One night, she was gone. She had left with the Special Forces men on an ambush, fighting alongside the men, who seemed to respect her more than the medics. Although Mark got angry with her, she left again with Special Forces, this time for three weeks. When she returned, she sticked with the Green Berets, as they were called, and the medics came to the realization that she was no longer the bubbly “sweetheart” that first arrived. She had gone from an innocent to a warrior.
Mary Anne changed because she saw Vietnam differently than the men did. She never dehumanized the Vietnamese, and she saw the land as a place to explore. She realized that, enemy or not, these were still people, and she had compassion for them. She wanted to learn about their culture, rather than ignore it to make them easier to fight. Her change symbolized the change all of the men would face; she came, young and innocent, a “sweetheart”, and came back from the three weeks so different that she wore a necklace of human tongues, “[with] no emotion behind her stare, no sense of the person behind it.” Her drastic change represented that the boys that went off to war would not be the same boys that would return from it.

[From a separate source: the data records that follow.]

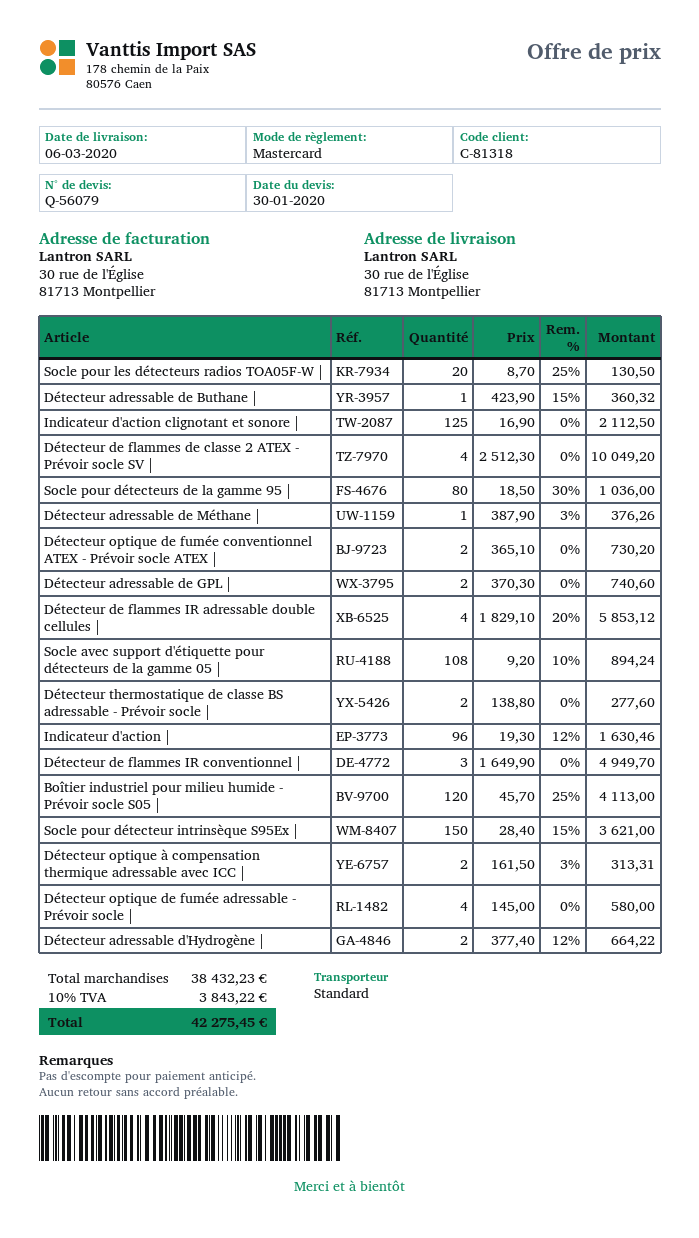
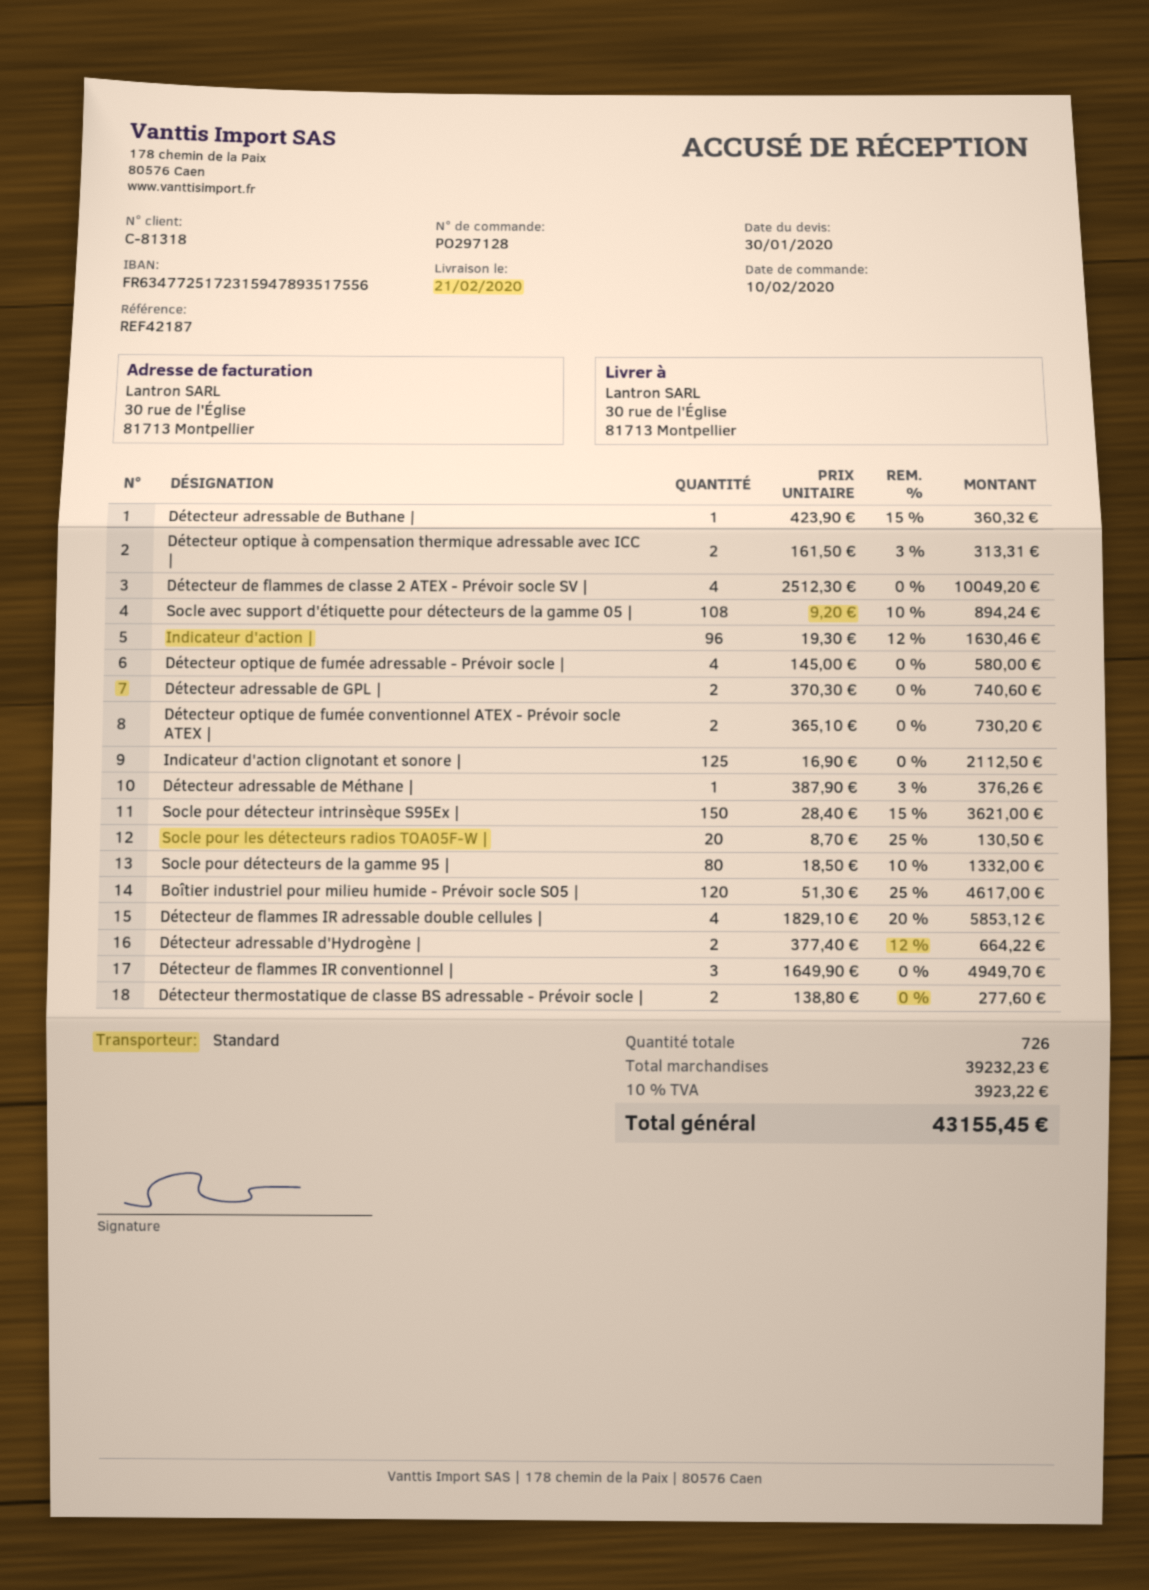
delivery date: 2020-03-06 -> 2020-02-21
Socle pour détecteurs de la gamme 95 |: 80 x 18.50 - 30% = 1036.00 -> 80 x 18.50 - 10% = 1332.00
Boîtier industriel pour milieu humide - Prévoir socle S05 |: 120 x 45.70 - 25% = 4113.00 -> 120 x 51.30 - 25% = 4617.00
subtotal: 38432.23 -> 39232.23
tax: 10% = 3843.22 -> 10% = 3923.22
total: 42275.45 -> 43155.45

In regards to asking whether it matters that she is a woman, I believe that for the sake of the story, it does. She represented their innocence, and their loss of it. She represented the way they saw women, and how it changed. “You got these blinders on about women. How gentle and peaceful they are...You got to get rid of that sexist attitude,” is written after Mary Anne returns from her three-week ambush. It is realized, here, that no matter what gender they were, they were going to be affected by the the war and the land itself. Mary Anne went primitive, and her change was more drastic than the boy’s, but they all did transform based on their experience with the war. I think O’Brien made her transformation the most obvious on purpose, because of how women are stereotyped, but the symbolization of her change was meant to be applied to all of his characters.